Wayne put a margarine tub under the bottom of the leg and opened the hole plug to let the old oil drain out.


Then he used a hand pump to replace the oil with new. Easy peasy, well not so much. But we learned a nice trick, so next time will be much easier. -- Margy

Thursday, February 12, 2015

Seeking Winter Sun

January and February bring cloudy and foggy skies to Powell Lake. On those days, it's fun to take the quads out and try to get above the layer.


But some days all you can do is come close to the boundary between blue sky and the gray underneath. -- Margy

Wednesday, February 11, 2015

Coastal BC Plants: Evergreens

Evergreens

Evergreens are plants that maintain their leaves (or needles) throughout the year in all seasons. In essence, they are ever green.

Evergreens come in many sizes and shapes, from shrubs to trees.

Salal is an evergreen shrub that's ubiquitous in Coastal BC forests. They grow in the shade of towering evergreens, and in open areas along cliffs and log slashes. The purple berries provide food for bears, birds, and people who eat them fresh (they can be bland), in jams and wine.

Arbutus is an example of a broad-leafed evergreen tree. The tall trunks reach for the sun with branches at the top with egg shaped leaves. The trunks have smooth chartreuse green bark that turns a distinctive reddish-brown later in the season before peeling. Arbutus grow on bluffs along the Pacific Northwest coast up through British Columbia. They are a common site on the lower portion of Powell Lake

Cedar trees grow throughout the Coastal BC forests. At lower elevations the Redcedar grows in moist areas with rich soil. It was a vital resource for First Nations peoples because it was used shelters, dugout canoes, totem poles, tools, arrows, masks, paddles, and medicinal purposes. The bark became clothing, rope, and baskets. At higher elevations the Yellow Cedar grows. Cedar wood is valuable because of its quality and resistance to decay.

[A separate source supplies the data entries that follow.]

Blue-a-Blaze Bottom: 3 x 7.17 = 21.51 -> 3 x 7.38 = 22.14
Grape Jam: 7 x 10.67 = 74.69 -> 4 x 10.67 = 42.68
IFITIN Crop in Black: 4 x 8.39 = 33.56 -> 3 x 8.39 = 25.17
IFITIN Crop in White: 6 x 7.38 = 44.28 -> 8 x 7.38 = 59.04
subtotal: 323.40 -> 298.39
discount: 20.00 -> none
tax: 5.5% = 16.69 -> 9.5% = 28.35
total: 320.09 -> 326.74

Firs are one of the most common trees in the forests around Powell River. They grew here naturally, and are now a favourite commercial tree planted during reforestation by timber companies. The trees grow tall and straight up to 80 metres (260 feet). Old growth trees can achieve a girth of 3 metres (10 feet) at one hundred years. On the cliffs near our cabin the trees are approximately 100 years old, but most of the cut blocks are much younger.

Pine is a less common tree in the Powell River backcountry. There are a variety of species in the Pine family that grow in Coastal BC. The Western White Pine is found at lower elevations on the mainland and Vancouver Island. Lodgepole Pines can be found at the higher elevations.

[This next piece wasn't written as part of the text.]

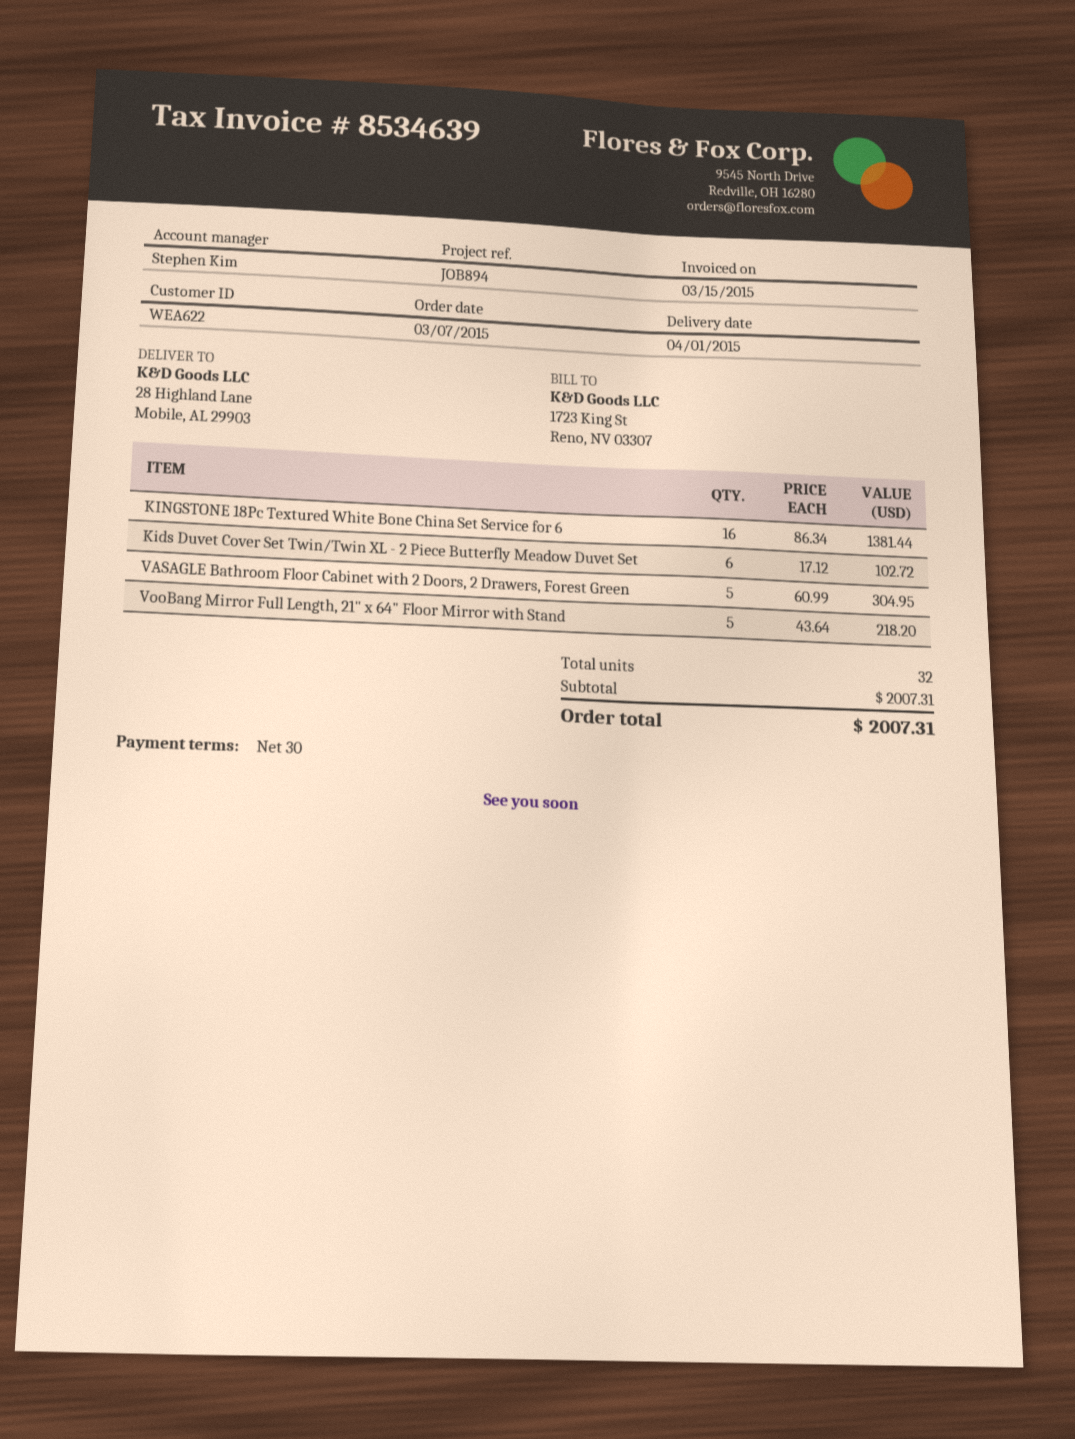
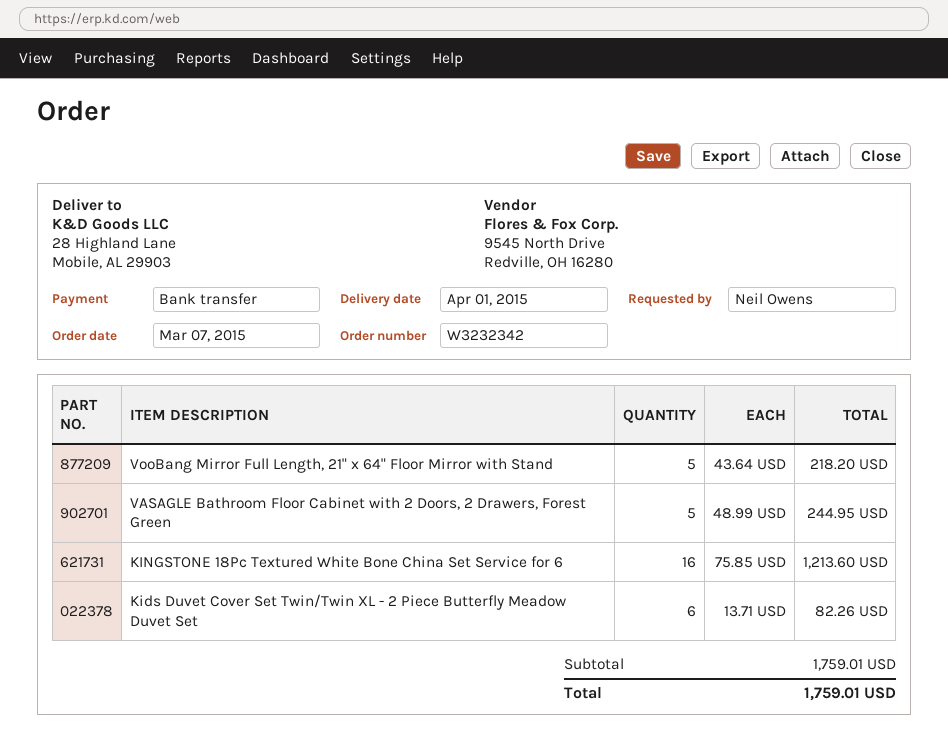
KINGSTONE 18Pc Textured White Bone China Set Service for 6: 16 x 86.34 = 1381.44 -> 16 x 75.85 = 1213.60
Kids Duvet Cover Set Twin/Twin XL - 2 Piece Butterfly Meadow Duvet Set: 6 x 17.12 = 102.72 -> 6 x 13.71 = 82.26
VASAGLE Bathroom Floor Cabinet with 2 Doors, 2 Drawers, Forest Green: 5 x 60.99 = 304.95 -> 5 x 48.99 = 244.95
subtotal: 2007.31 -> 1759.01
total: 2007.31 -> 1759.01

Hemlock is another commercially harvested evergreen that grows in the Powell River area. The Western Hemlock grows both naturally and is planted during reforestation. The wood grain is straight and it's commonly used today in architectural millwork. First Nations peoples carved the wood for bowls and implements.

Evergreens make our home up the lake beautiful in all seasons. -- Margy

Monday, February 09, 2015

Logging Leftovers

Rusted frying pan at Steam Donkey No. 1
When logging is done, some things aren't worth enough to remove from the bush. Some are too massive like Steam Donkey No. 1 that I shared a few weeks ago. Some are too small or worn out. Here are a few recent examples of treasures the bush has revealed.

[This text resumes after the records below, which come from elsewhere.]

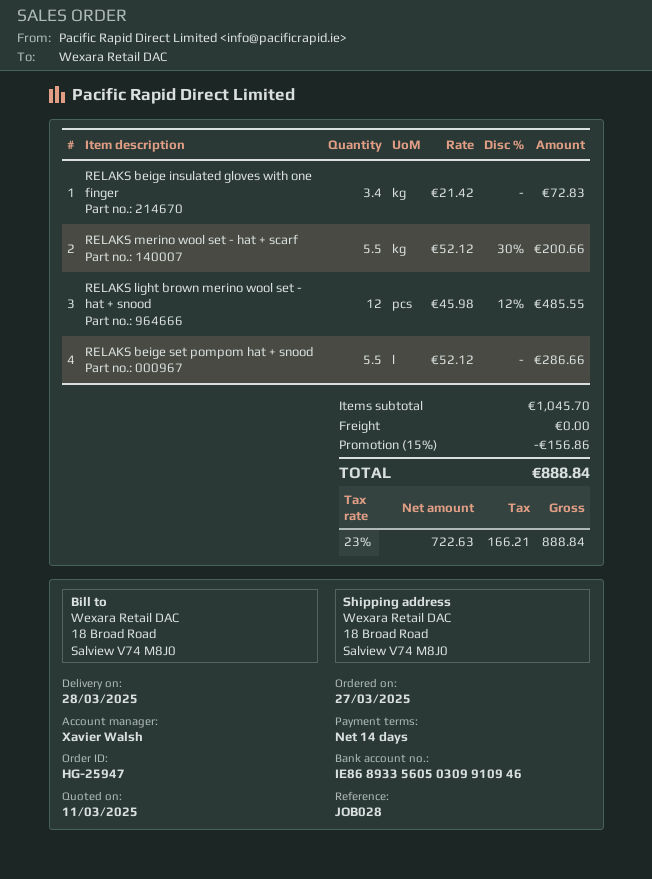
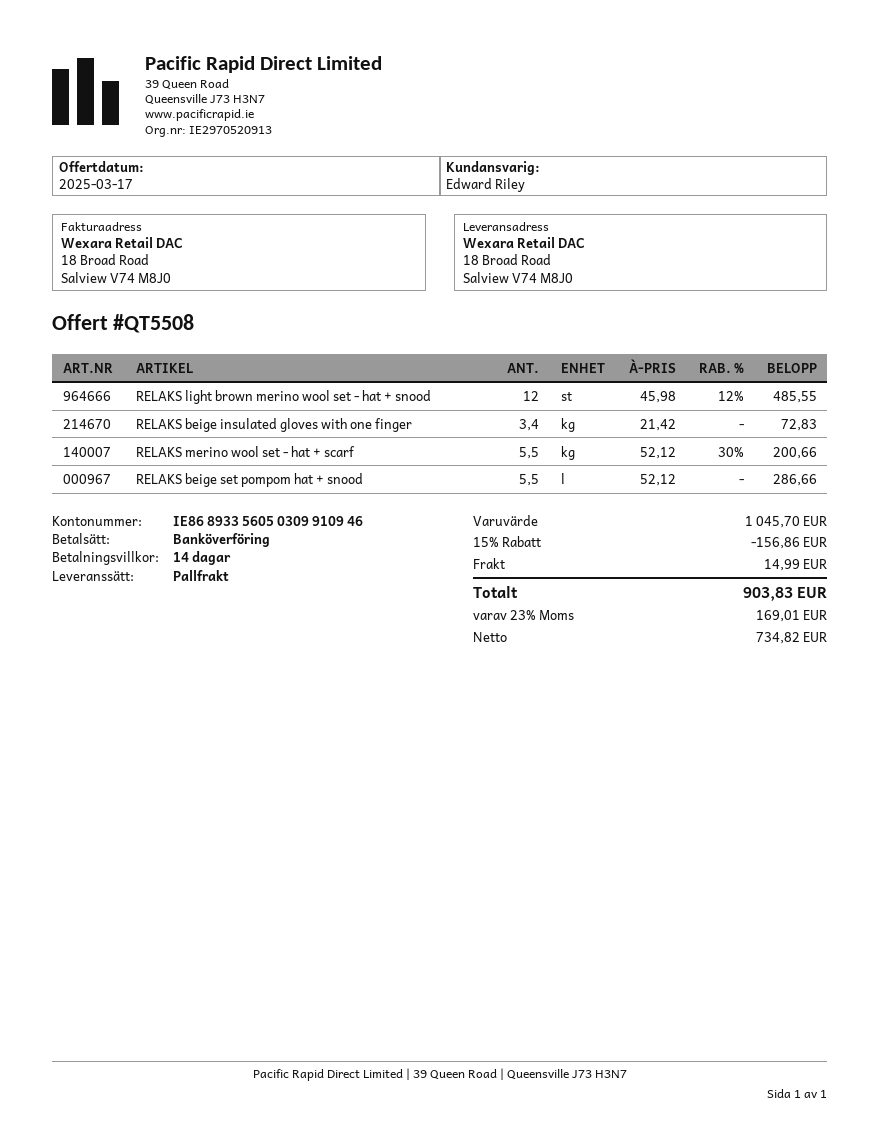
quote date: 2025-03-11 -> 2025-03-17
sales rep: Xavier Walsh -> Edward Riley
shipping: 0.00 -> 14.99
net: 722.63 -> 734.82
tax: 23% = 166.21 -> 23% = 169.01
total: 888.84 -> 903.83

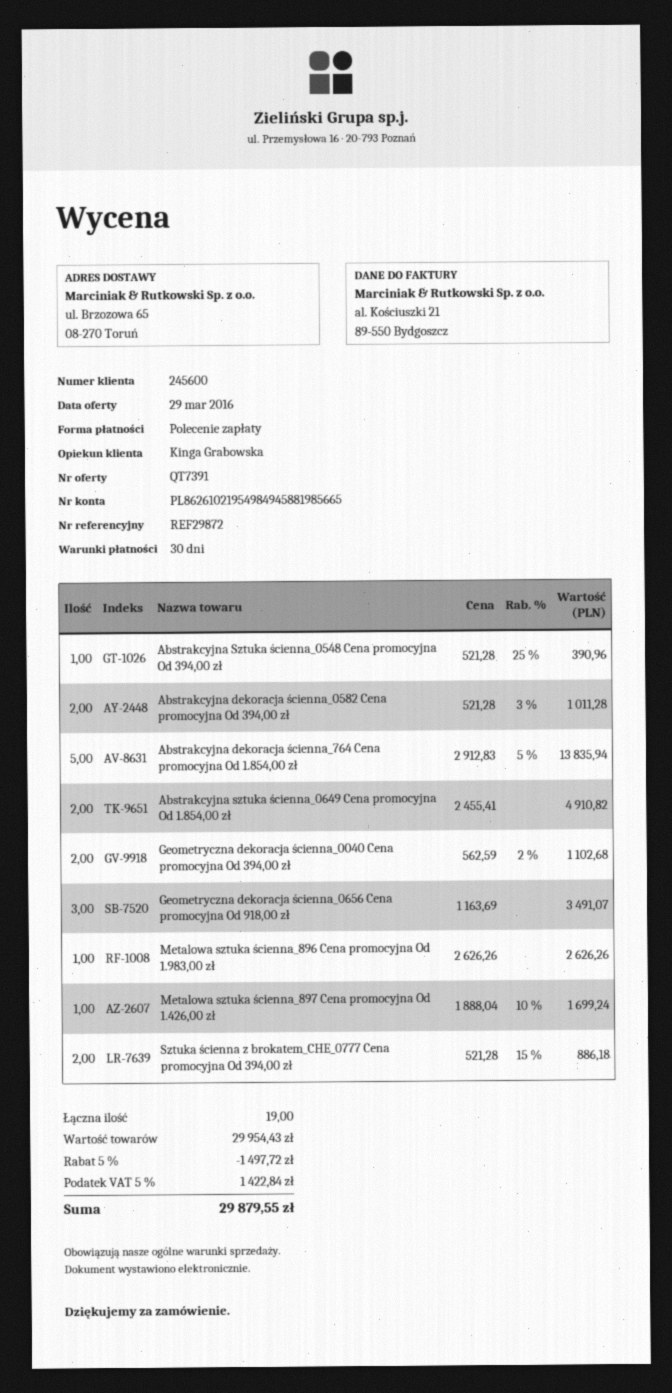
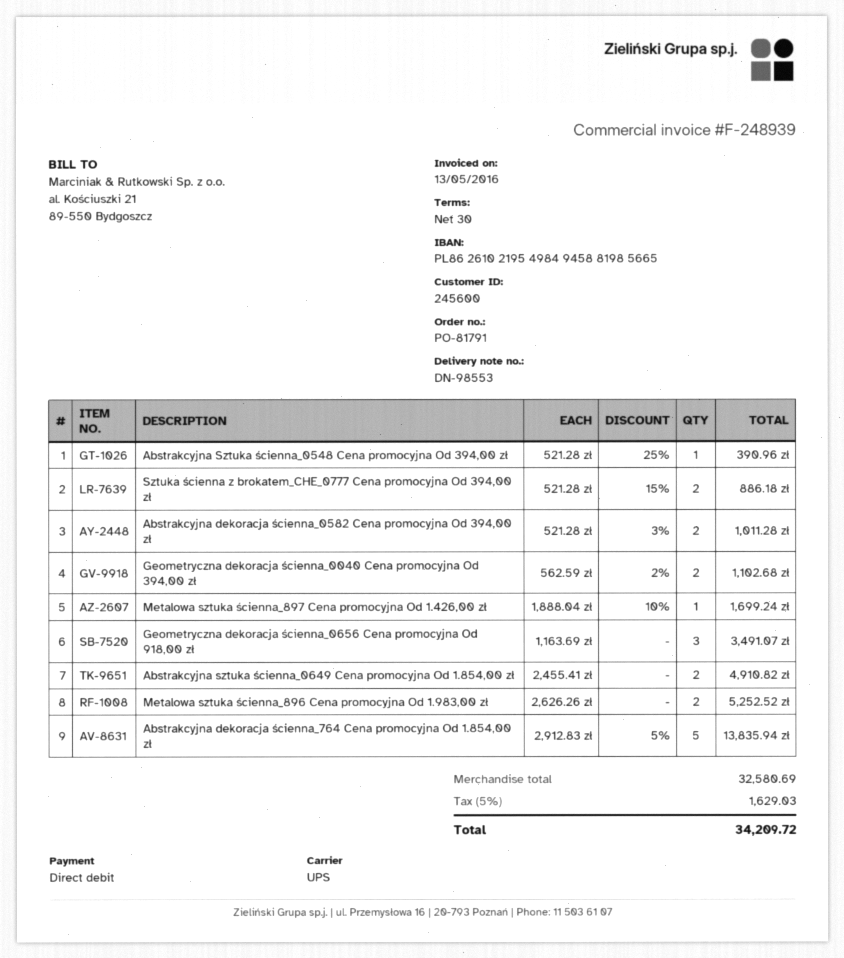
Metalowa sztuka ścienna_896 Cena promocyjna Od 1.983,00 zł: 1 x 2626.26 = 2626.26 -> 2 x 2626.26 = 5252.52
subtotal: 29954.43 -> 32580.69
discount: 5% = 1497.72 -> none
tax: 5% = 1422.84 -> 5% = 1629.03
total: 29879.55 -> 34209.72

The first three pictures are items left near Steam Donkey No. 1 up Museum Main from Chippewa Bay on Powell Lake. They came from a small cabin next to the donkey that the operator probably used to get out of the rain or snow.

Mismatched cooking pot with lid at Steam Donkey No. 1
In the early 1900s loggers lived in camps right next to their logging shows, he might have even lived in the cabin rather than across the way where the main camp was built.

Rusted out wash basin at Steam Donkey No. 1
There were also logging and shake block camps at the head of Powell Lake. The last of the logging camp was buried several years ago, but you can still find a shake block camp hidden in the bush along the lake shore if you know where to look and the water level is low.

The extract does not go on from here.